Ces parlementaires qui « oublient » la pensée unique : le régime communiste de la Russie n’a jamais été honni comme le nazisme
L’article de RT.com, organe de l’Etat russe, est décidément très éclairant.
Il soulève plusieurs questions, au premier plan desquelles celle de savoir quand et par qui le régime communiste soviétique a été mis sur le même plan que le nazisme – si ce n’est pas des anticommunistes mis à la marge des systèmes politiques et médiatiques dominants – depuis la fin de la Seconde Guerre mondiale. Aujourd’hui le communisme n’est plus un obstacle à la participation au concert des nations – voyez la Chine, le Vietnam, Cuba, et plus largement les nations qui se réclament du socialisme révolutionnaire – et les partis communistes existent librement dans de nombreux pays du monde – à commencer par la France.
Le communisme a-t-il jamais été un obstacle, d’ailleurs ? Malgré que l’on doive affirmer rejeter le communisme pour entrer sur le territoire des Etats-Unis, on sait combien, depuis Yalta, le monde occidental et l’URSS ont cohabité dans une opposition sur bien des plans plus apparente que réelle, d’accord pour partager leurs sphères d’influence, l’Union soviétique toujours soutenue par la haute finance.
Et tandis que l’apologie du nazisme et de ses crimes a été criminalisée, il n’y a jamais eu de pénalisation parallèle à l’égard du communisme : tout au plus, dans les pays ex-communistes, des recherches, la mise en place d’un « Mémorial » et autres initiatives qui relèvent de démarches plus historiques que politiques.
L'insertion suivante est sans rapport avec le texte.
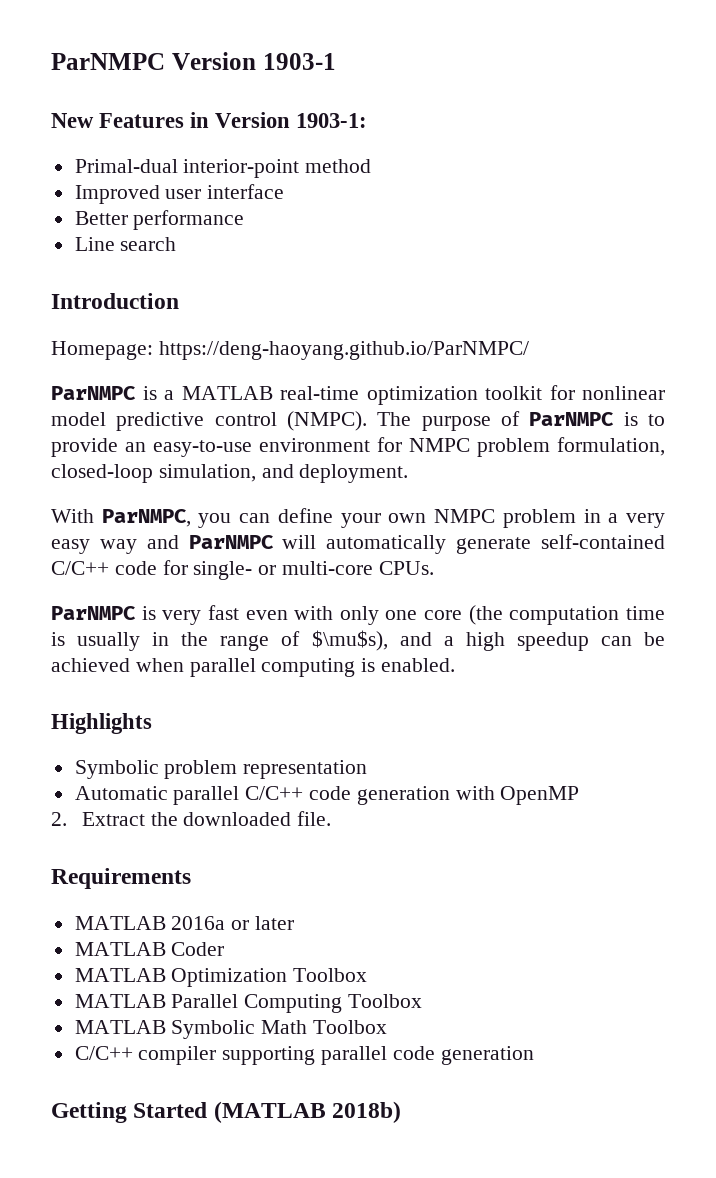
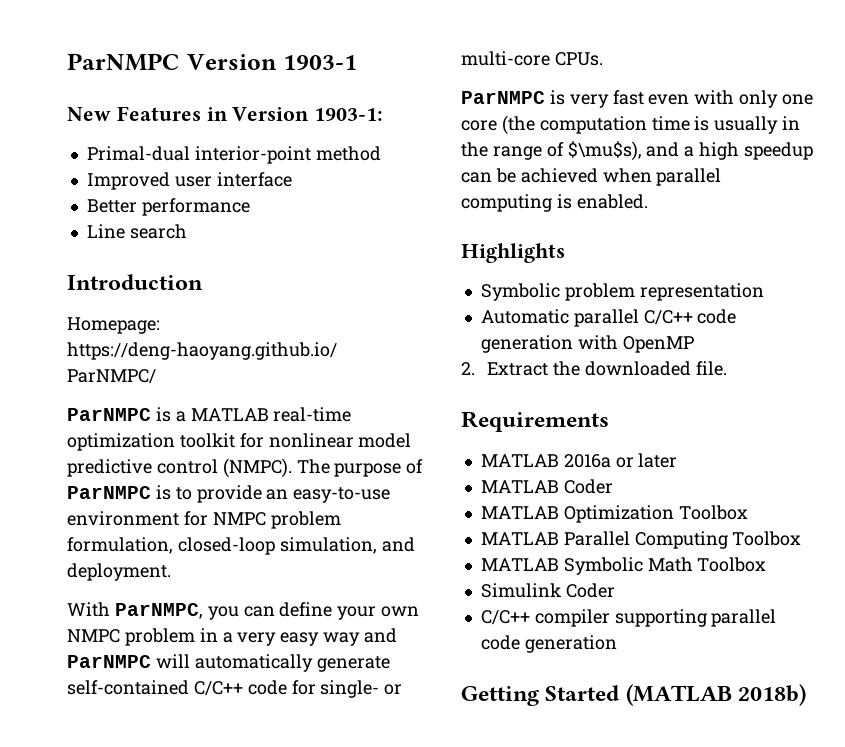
+ Simulink Coder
Pourtant, comme le disait Soljenitsyne, « le communisme tuait avant que le nazisme ne tue, il tuait pendant que le nazisme tuait, il continue de tuer quand le nazisme ne tue plus ».
Alors, mettre le nazisme et le communisme sur le même plan est-ce vraiment « l’une des plus importantes menaces » auxquelles « le monde entier » fait face ? Ce n’est là qu’une traduction de l’idéologie officiellement en cours depuis des décennies : une variante de la pensée unique partagée dans les faits par ceux qui ont dominé le monde en se servant du nazisme comme repoussoir commode pour justifier une barbarie totalitaire par la dénonciation d’une autre barbarie totalitaire.
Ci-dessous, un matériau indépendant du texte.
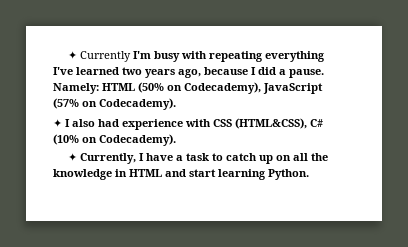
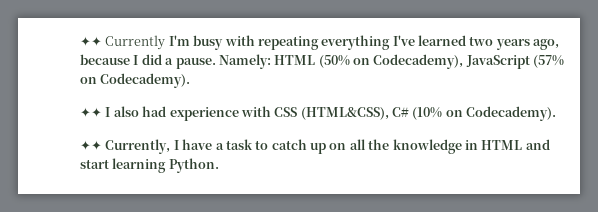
- ✦ Currently I'm busy with repeating everything I've learned two years ago, because I did a pause.
+ ✦✦ Currently I'm busy with repeating everything I've learned two years ago, because I did a pause.
- ✦ I also had experience with CSS (HTML&CSS), C# (10% on Codecademy).
+ ✦✦ I also had experience with CSS (HTML&CSS), C# (10% on Codecademy).
- ✦ Currently, I have a task to catch up on all the knowledge in HTML and start learning Python.
+ ✦✦ Currently, I have a task to catch up on all the knowledge in HTML and start learning Python.

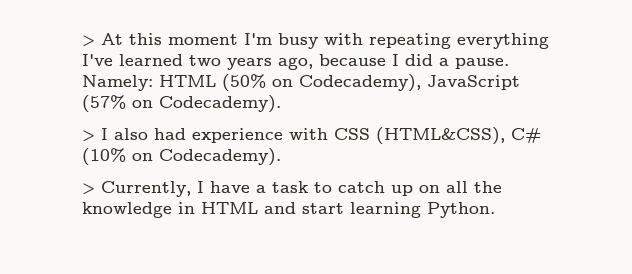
- ✦✦ Currently I'm busy with repeating everything I've learned two years ago, because I did a pause.
+ > At this moment I'm busy with repeating everything I've learned two years ago, because I did a pause.
- ✦✦ I also had experience with CSS (HTML&CSS), C# (10% on Codecademy).
+ > I also had experience with CSS (HTML&CSS), C# (10% on Codecademy).
- ✦✦ Currently, I have a task to catch up on all the knowledge in HTML and start learning Python.
+ > Currently, I have a task to catch up on all the knowledge in HTML and start learning Python.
Qui a donc besoin de la réhabilitation du communisme ?
La Russie, Poutine le dit explicitement et cela est encore souligné par des initiatives comme celle des deux parlementaires, reste sur un chemin parfaitement tracé à la faveur des droits reconnus aux nations – mais aussi, en France par exemple par le biais des syndicats, à d’autres entités – en leur qualité de vainqueurs du nazisme.
Et pour cela on est prêt à brasser beaucoup d’air. Car sérieusement, quel est le risque visible, aujourd’hui, de voir le communisme rejeté au même titre que le nazisme ? A qui cela porterait-il préjudice ?
A moins que le communisme ne soit pas mort… A moins qu’on n’ait encore besoin de l’épouvantail nazi alors que, grâce à Dieu, cette forme-là de barbarie totalitaire est heureusement vaincue. C’est sans doute là la principale leçon de cette histoire.